The book is well organised but I found the book for its length to be a little too on the surface of the subject and repetative. The book is still a good study on horror but is now unfortunately quite dated as the book came out in 1981. As a horror fan I found Stephen kings take on the genre interesting and mostly I agreed with him. The trouble with the book is in 1981 alot of horror fans probably would have found the insights in this book quite revelatory but now I think modern horror fans are more self aware of why the genre is what it is and why they like it. Therefore I can't reccomend this book to non-horror fans(that would be pointless) but I can't really reccomend to modern horror fans either, as despite it being well written it's too long and out dated. For instance King talks abot George Romero(refering to Night and Dawn) and Steven Spielberg(refering to Duel), little knowing in 1981 that King himself would go on to work with Romero(Creepshow) and that Romero would direct his book adaption The Dark half. Equally King couldn't have predicted that Spielberg would become known after E.T. to be known as film maker of family block busters and not famous for well made thrillers and horrors in the style of Duel and Jaws.
I would love to read a follow up to this book to here Stephen Kings opinion on for instance his own book adaptions(when this book was printed his book and film carreer was still at its beginnings) and other horror films such as The Ring, Grudge, Saw and Hostel films and how Teen horror remains popular from the Slashers(Friday the 13th, Scream) to the Twilight books and films.
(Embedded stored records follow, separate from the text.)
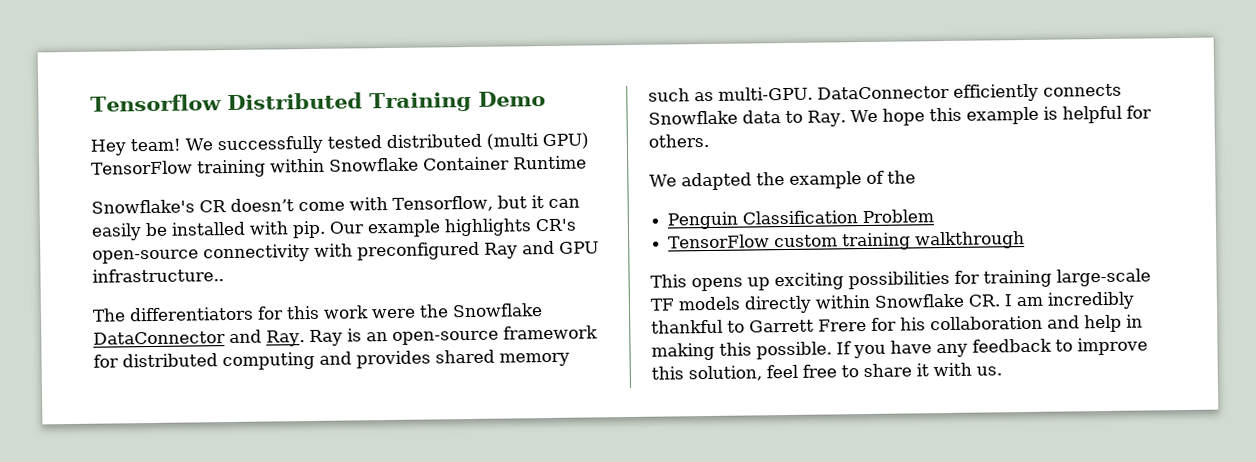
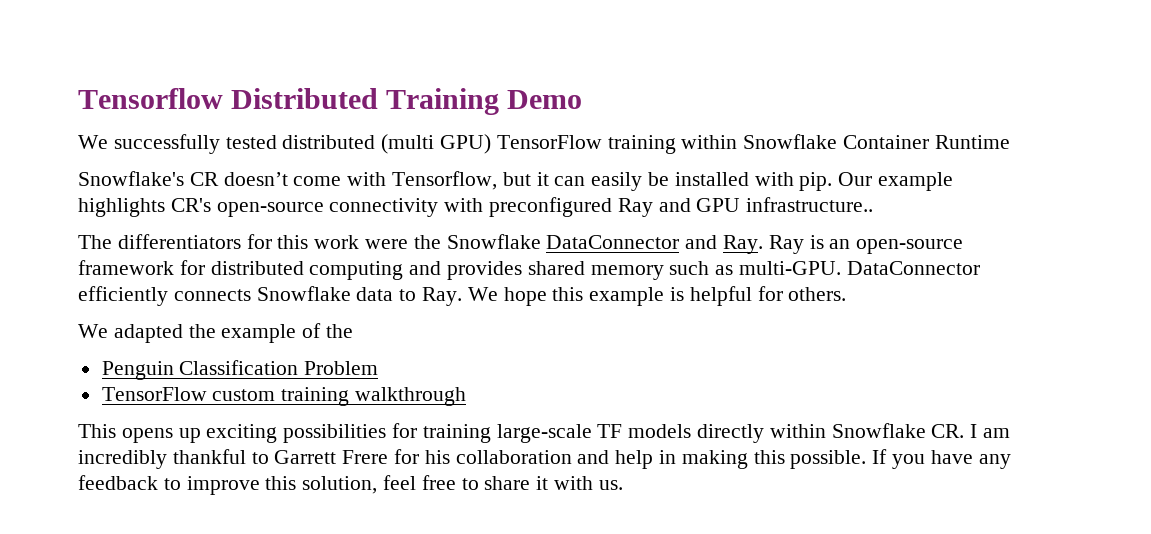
- Hey team!

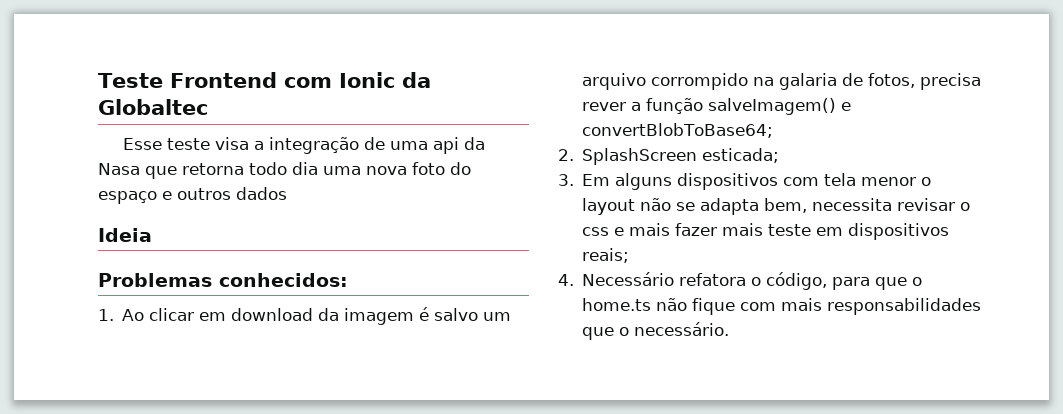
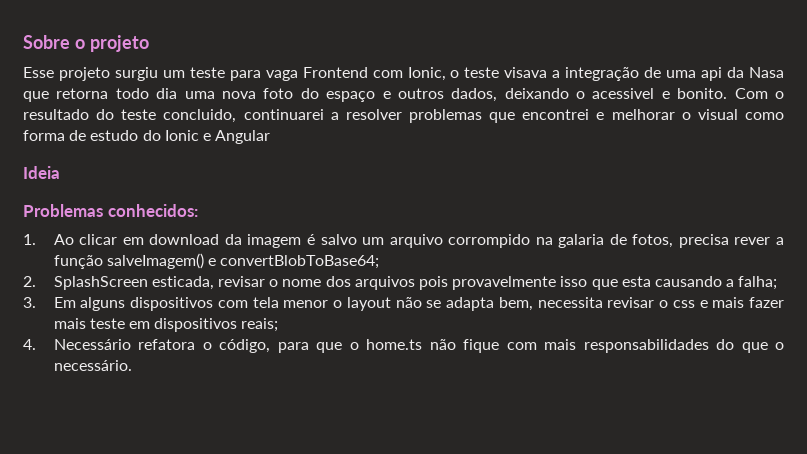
- Teste Frontend com Ionic da Globaltec
- Esse teste visa a integração de uma api da Nasa que retorna todo dia uma nova foto do espaço e outros dados
+ Sobre o projeto
+ Esse projeto surgiu um teste para vaga Frontend com Ionic, o teste visava a integração de uma api da Nasa que retorna todo dia uma nova foto do espaço e outros dados, deixando o acessivel e bonito. Com o resultado do teste concluido, continuarei a resolver problemas que encontrei e melhorar o visual como forma de estudo do Ionic e Angular
- 2. SplashScreen esticada;
+ 2. SplashScreen esticada, revisar o nome dos arquivos pois provavelmente isso que esta causando a falha;
- 4. Necessário refatora o código, para que o home.ts não fique com mais responsabilidades que o necessário.
+ 4. Necessário refatora o código, para que o home.ts não fique com mais responsabilidades do que o necessário.

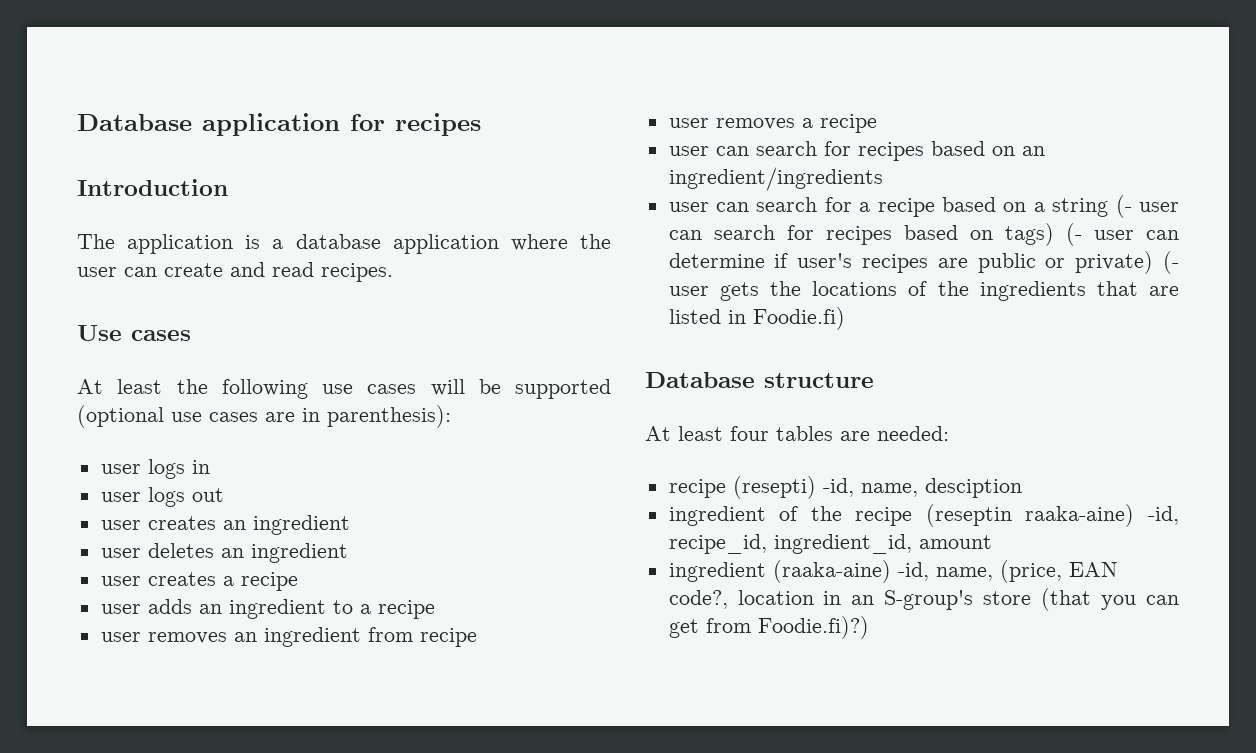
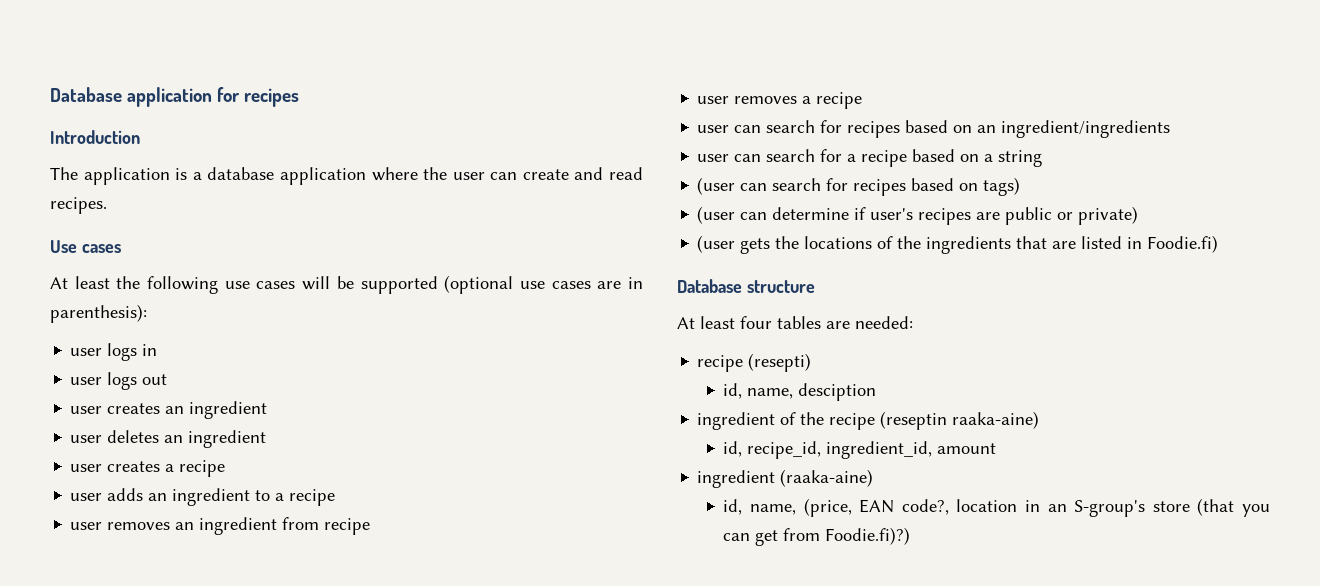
- user can search for a recipe based on a string (- user can search for recipes based on tags) (- user can determine if user's recipes are public or private) (- user gets the locations of the ingredients that are listed in Foodie.fi)
+ user can search for a recipe based on a string
+ (user can search for recipes based on tags)
+ (user can determine if user's recipes are public or private)
+ (user gets the locations of the ingredients that are listed in Foodie.fi)
- recipe (resepti) -id, name, desciption
+ recipe (resepti)
+ id, name, desciption
- ingredient of the recipe (reseptin raaka-aine) -id, recipe_id, ingredient_id, amount
+ ingredient of the recipe (reseptin raaka-aine)
+ id, recipe_id, ingredient_id, amount
- ingredient (raaka-aine) -id, name, (price, EAN code?, location in an S-group's store (that you can get from Foodie.fi)?)
+ ingredient (raaka-aine)
+ id, name, (price, EAN code?, location in an S-group's store (that you can get from Foodie.fi)?)

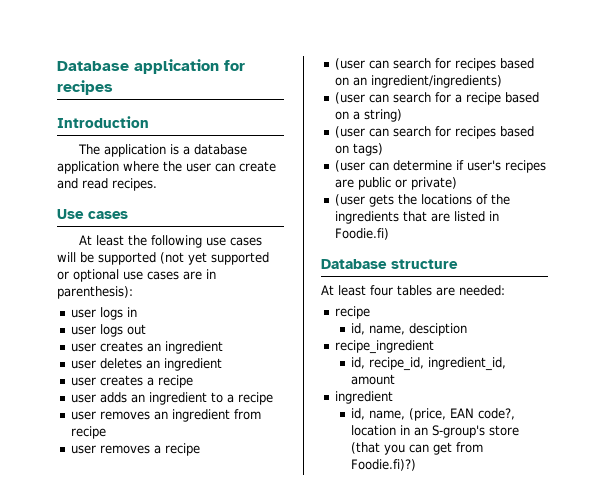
- At least the following use cases will be supported (optional use cases are in parenthesis):
+ At least the following use cases will be supported (not yet supported or optional use cases are in parenthesis):
- user can search for recipes based on an ingredient/ingredients
- user can search for a recipe based on a string
+ (user can search for recipes based on an ingredient/ingredients)
+ (user can search for a recipe based on a string)
  At least four tables are needed:
- recipe (resepti)
+ recipe
- ingredient of the recipe (reseptin raaka-aine)
+ recipe_ingredient
  id, recipe_id, ingredient_id, amount
- ingredient (raaka-aine)
+ ingredient

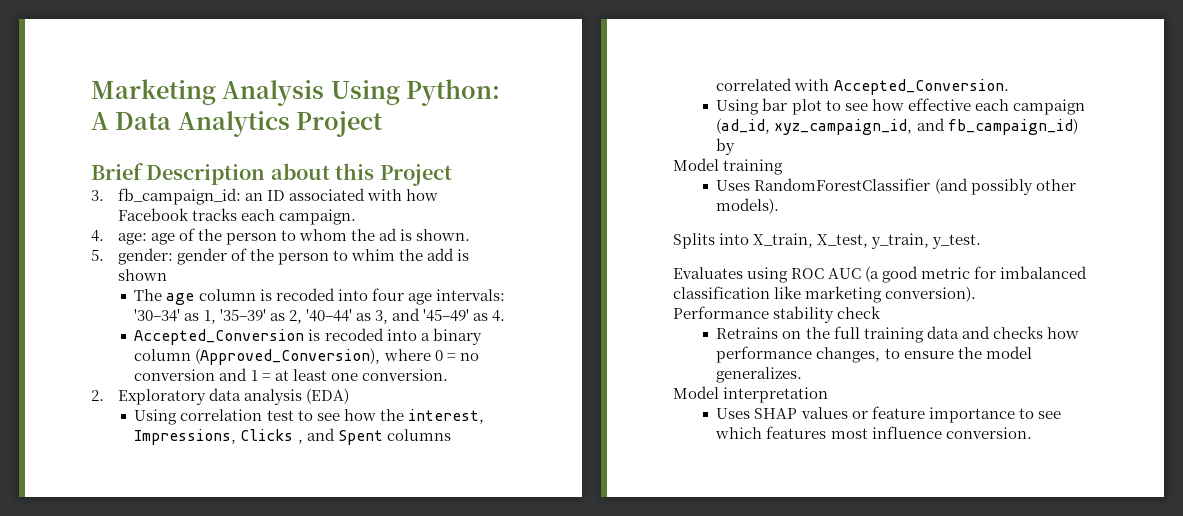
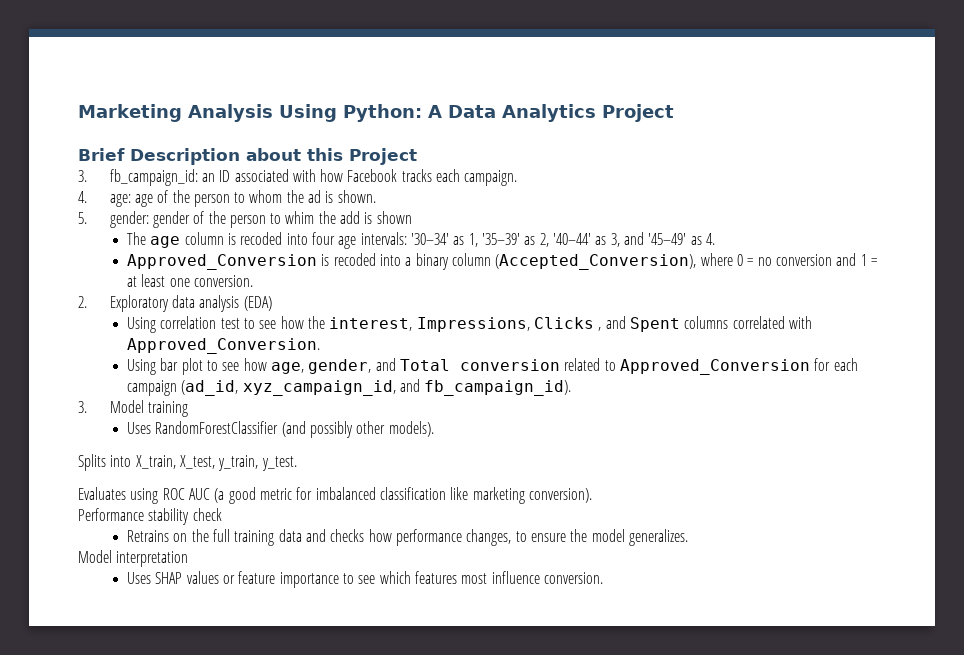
- Accepted_Conversion is recoded into a binary column (Approved_Conversion), where 0 = no conversion and 1 = at least one conversion.
+ Approved_Conversion is recoded into a binary column (Accepted_Conversion), where 0 = no conversion and 1 = at least one conversion.
- Using correlation test to see how the interest, Impressions, Clicks , and Spent columns correlated with Accepted_Conversion.
+ Using correlation test to see how the interest, Impressions, Clicks , and Spent columns correlated with Approved_Conversion.
- Using bar plot to see how effective each campaign (ad_id, xyz_campaign_id, and fb_campaign_id) by
- Model training
+ Using bar plot to see how age, gender, and Total conversion related to Approved_Conversion for each campaign (ad_id, xyz_campaign_id, and fb_campaign_id).
+ 3. Model training

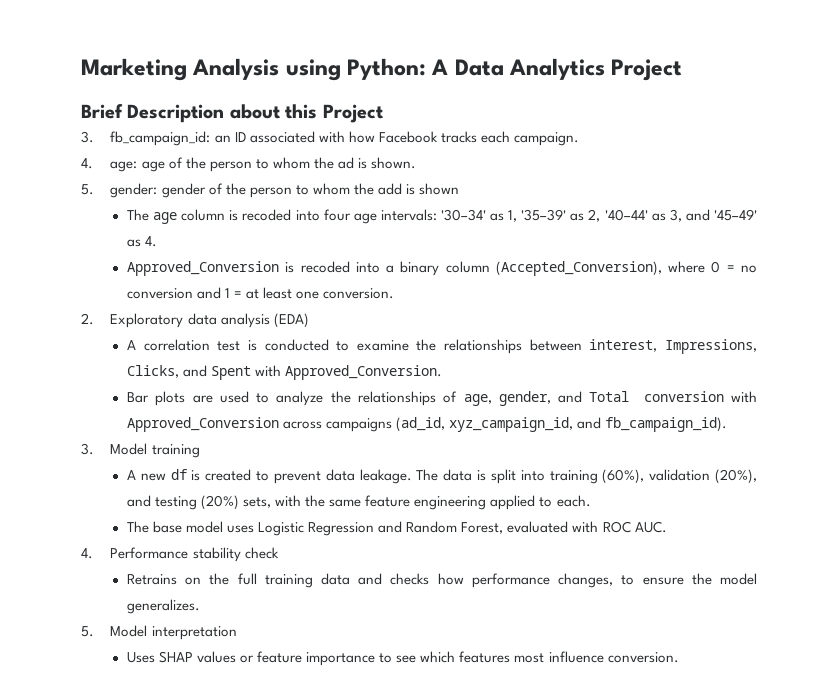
- Marketing Analysis Using Python: A Data Analytics Project
+ Marketing Analysis using Python: A Data Analytics Project
- 5. gender: gender of the person to whim the add is shown
+ 5. gender: gender of the person to whom the add is shown
- Using correlation test to see how the interest, Impressions, Clicks , and Spent columns correlated with Approved_Conversion.
- Using bar plot to see how age, gender, and Total conversion related to Approved_Conversion for each campaign (ad_id, xyz_campaign_id, and fb_campaign_id).
+ A correlation test is conducted to examine the relationships between interest, Impressions, Clicks, and Spent with Approved_Conversion.
+ Bar plots are used to analyze the relationships of age, gender, and Total conversion with Approved_Conversion across campaigns (ad_id, xyz_campaign_id, and fb_campaign_id).
- Uses RandomForestClassifier (and possibly other models).
- Splits into X_train, X_test, y_train, y_test.
- Evaluates using ROC AUC (a good metric for imbalanced classification like marketing conversion).
- Performance stability check
+ A new df is created to prevent data leakage. The data is split into training (60%), validation (20%), and testing (20%) sets, with the same feature engineering applied to each.
+ The base model uses Logistic Regression and Random Forest, evaluated with ROC AUC.
+ 4. Performance stability check
- Model interpretation
+ 5. Model interpretation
Also I'd like to here what he'd say about successful Horror T.V shows such as The New Outer Limits, X Files, Twin Peaks and Tales From The Crypt as Horror T.V. was not that popular when the book was originally published.
In 1981 I'd have given this book 4.5 out of 5 but now I can only give it 3.3 out of 5 as by the time I got to the end I felt due to it being out dated I'd have been better off reading one of Kings novels.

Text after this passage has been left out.